Dès lors, des questions se bousculent à l’esprit des analystes dont la plus lancinante est de savoir de combien de temps aurait besoin la NEC pour se recomposer et se réorganiser afin que les scrutins à venir soient acceptables si la Cour suprême venait à donner raison aux partis qui l’en ont saisie. Que feront les partisans de George Weah si, à l’issue de la reprise de l’élection, il n’est plus qualifié pour le second tour ?

Il y a comme un syndrome kényan qui guette le Liberia. Au Kenya, c’est connu, la Cour suprême, en voulant bien faire, avait invalidé les premiers résultats de l’élection présidentielle. Tout le bien qu’on attendait de cette décision a tourné au fiasco, les principaux candidats s’étant radicalisés avec comme résultat, des élections mi-figue mi-raisin et un président élu avec un score soviétique mais sans grande légitimité.
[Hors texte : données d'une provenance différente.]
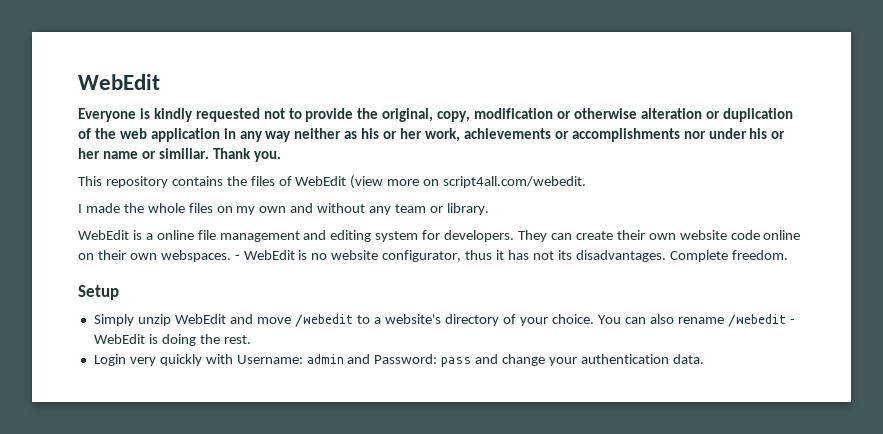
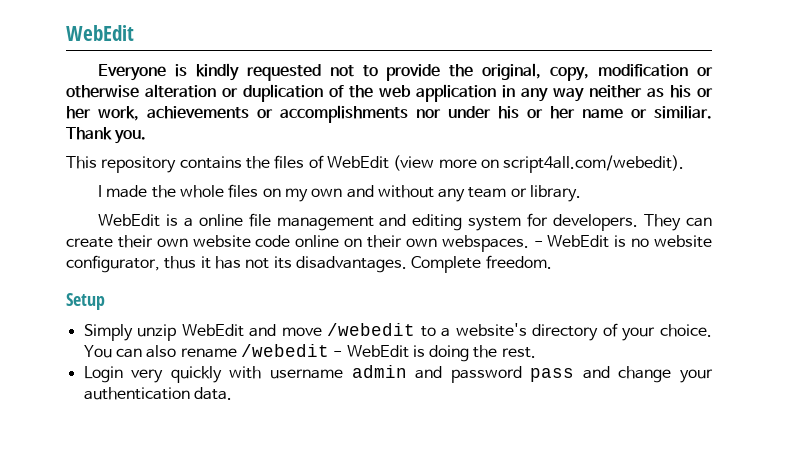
[443,176,587,188] script4all.com/webedit. -> [503,155,685,173] script4all.com/webedit).
[236,355,303,364] Username: -> [269,369,343,379] username
[374,354,438,364] Password: -> [450,366,522,383] password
Les leçons kényanes serviront-elles au Liberia ? Il le faut bien, car sans être volatile, la situation sociopolitique a besoin d’une paix durable. Les 16 années de guerre civile ne sont pas loin. Il faut éviter de réveiller les vieux démons. Le mécontentement des militants et partisans du CDC est palpable. Ils ont déjà molesté un animateur de radio dans la capitale, Monrovia, pour avoir critiqué leur candidat, George Weah.

Même si ce dernier appelle au calme et déclare qu’il suivra la légalité jusqu’au bout, il faut craindre qu’il soit débordé par sa base sur le terrain et que des actes de violences polluent l’avant et l’après-scrutin. Touchons du bois pour qu’on n’en arrive pas là.